Okazuje się, że ksiądz Bartosz K. już wcześniej miał problemy z prawem. W 2022 roku jedna z mieszkanek powiatu pajęczańskiego w województwie łódzkim doniosła na wikarego do biskupów częstochowskich, a także zgłosiła sprawę na policję. Ksiądz miał składać jej córce propozycje o charakterze seksualnym za pośrednictwem mediów społecznościowych.
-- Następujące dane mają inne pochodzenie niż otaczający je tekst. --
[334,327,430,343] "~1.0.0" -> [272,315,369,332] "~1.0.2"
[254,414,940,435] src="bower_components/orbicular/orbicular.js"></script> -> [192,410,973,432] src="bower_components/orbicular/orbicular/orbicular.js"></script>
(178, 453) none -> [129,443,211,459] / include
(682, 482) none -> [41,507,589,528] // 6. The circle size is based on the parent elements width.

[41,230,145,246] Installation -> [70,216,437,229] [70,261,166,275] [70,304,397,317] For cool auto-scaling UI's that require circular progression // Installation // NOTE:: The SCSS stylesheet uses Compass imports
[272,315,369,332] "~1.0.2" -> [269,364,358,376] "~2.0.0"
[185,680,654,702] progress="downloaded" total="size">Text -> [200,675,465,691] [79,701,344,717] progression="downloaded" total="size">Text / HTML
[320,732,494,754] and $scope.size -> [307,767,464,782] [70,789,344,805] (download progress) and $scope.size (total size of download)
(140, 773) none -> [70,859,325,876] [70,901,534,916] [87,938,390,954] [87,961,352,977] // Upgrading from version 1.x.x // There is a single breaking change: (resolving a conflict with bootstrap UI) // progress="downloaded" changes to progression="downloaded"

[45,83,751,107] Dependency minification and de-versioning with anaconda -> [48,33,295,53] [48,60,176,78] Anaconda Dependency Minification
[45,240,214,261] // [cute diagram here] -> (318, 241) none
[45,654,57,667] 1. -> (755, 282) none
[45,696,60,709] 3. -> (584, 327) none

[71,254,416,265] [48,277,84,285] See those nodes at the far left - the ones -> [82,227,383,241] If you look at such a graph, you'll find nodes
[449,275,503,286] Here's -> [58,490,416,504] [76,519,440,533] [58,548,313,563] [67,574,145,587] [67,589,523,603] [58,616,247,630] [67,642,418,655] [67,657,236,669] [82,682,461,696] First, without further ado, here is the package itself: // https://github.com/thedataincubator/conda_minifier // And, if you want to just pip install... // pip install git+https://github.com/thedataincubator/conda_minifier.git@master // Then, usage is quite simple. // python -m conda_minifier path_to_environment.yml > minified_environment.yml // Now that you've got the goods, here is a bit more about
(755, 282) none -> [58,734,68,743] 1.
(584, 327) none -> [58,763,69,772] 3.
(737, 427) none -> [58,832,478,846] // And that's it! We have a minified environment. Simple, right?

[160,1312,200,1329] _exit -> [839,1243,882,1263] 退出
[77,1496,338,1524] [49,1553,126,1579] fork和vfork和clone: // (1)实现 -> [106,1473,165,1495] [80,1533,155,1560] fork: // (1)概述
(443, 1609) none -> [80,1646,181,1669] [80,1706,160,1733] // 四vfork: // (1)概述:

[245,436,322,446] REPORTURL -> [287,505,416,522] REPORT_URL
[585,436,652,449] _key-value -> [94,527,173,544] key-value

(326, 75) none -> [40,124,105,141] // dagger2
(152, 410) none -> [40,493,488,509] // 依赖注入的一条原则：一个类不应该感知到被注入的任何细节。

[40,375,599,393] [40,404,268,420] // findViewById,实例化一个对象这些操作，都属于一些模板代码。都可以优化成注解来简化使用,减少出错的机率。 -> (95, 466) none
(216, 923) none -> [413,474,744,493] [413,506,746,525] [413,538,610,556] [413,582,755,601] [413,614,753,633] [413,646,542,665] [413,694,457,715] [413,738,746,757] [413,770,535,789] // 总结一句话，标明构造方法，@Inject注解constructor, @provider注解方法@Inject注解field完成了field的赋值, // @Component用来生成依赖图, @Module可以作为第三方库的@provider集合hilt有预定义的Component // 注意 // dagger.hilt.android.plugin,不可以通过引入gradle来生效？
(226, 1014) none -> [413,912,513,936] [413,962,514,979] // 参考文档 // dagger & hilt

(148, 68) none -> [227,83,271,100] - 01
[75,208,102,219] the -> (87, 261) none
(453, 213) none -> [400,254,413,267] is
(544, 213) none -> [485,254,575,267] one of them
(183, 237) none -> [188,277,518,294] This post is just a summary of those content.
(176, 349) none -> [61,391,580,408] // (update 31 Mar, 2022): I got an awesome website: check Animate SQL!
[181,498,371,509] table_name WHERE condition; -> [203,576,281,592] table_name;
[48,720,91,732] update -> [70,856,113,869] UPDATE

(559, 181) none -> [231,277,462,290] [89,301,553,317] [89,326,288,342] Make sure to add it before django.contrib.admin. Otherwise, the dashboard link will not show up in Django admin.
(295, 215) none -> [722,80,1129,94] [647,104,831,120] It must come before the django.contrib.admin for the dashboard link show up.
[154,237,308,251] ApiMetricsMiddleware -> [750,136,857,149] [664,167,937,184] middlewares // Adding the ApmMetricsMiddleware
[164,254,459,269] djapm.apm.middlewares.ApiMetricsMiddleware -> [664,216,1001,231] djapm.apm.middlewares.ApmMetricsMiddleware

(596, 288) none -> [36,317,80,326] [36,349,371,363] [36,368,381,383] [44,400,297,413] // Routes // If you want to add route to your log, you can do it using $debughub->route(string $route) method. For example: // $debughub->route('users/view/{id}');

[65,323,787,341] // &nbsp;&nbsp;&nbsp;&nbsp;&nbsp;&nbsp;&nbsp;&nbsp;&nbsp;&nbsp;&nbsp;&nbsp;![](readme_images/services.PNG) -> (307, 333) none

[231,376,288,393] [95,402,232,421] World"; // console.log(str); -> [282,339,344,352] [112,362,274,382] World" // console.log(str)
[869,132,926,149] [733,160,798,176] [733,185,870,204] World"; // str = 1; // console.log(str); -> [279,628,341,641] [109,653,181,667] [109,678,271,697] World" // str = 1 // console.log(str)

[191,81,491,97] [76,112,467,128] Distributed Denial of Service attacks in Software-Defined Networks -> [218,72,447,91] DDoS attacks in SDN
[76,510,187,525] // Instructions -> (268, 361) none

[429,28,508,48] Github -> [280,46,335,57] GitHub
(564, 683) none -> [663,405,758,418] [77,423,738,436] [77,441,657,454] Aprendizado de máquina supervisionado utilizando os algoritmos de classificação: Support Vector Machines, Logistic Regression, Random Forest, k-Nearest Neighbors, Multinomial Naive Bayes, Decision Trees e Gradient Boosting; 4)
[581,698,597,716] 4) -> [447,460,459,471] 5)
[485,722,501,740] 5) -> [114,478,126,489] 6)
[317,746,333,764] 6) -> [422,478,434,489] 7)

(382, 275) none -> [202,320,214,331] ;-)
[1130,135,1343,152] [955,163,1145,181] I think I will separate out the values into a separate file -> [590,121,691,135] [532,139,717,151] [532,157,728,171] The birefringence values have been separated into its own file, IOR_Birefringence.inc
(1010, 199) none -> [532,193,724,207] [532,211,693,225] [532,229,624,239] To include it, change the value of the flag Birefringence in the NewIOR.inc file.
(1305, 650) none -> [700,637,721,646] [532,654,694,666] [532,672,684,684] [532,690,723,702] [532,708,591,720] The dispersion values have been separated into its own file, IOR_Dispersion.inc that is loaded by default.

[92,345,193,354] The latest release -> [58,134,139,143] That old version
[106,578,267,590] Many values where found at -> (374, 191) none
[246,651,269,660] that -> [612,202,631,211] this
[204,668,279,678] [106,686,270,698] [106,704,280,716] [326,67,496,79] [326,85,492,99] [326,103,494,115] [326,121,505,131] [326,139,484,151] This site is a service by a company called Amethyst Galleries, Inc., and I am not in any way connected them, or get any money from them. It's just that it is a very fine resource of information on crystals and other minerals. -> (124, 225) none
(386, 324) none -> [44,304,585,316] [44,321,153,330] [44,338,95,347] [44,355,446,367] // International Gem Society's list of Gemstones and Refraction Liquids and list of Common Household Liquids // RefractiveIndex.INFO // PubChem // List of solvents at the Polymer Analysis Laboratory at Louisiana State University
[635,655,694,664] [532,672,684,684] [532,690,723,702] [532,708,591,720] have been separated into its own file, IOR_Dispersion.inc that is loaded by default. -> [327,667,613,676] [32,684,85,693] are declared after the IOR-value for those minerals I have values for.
Metropolita częstochowski arcybiskup Wacław Depo podjął wówczas działania. Zawiesił księdza Bartosza K. w pełnieniu posługi oraz funkcji i skierował poza parafię. Zostało także wszczęte dochodzenie kanoniczne zgodnie z prawem kościelnym, a archidiecezja częstochowska przesłała informację o możliwości popełnienia przestępstwa do prokuratury. - informuje portal wyborcza.pl.

Pod koniec czerwca 2022 postępowanie w tej sprawie zostało jednak umorzone.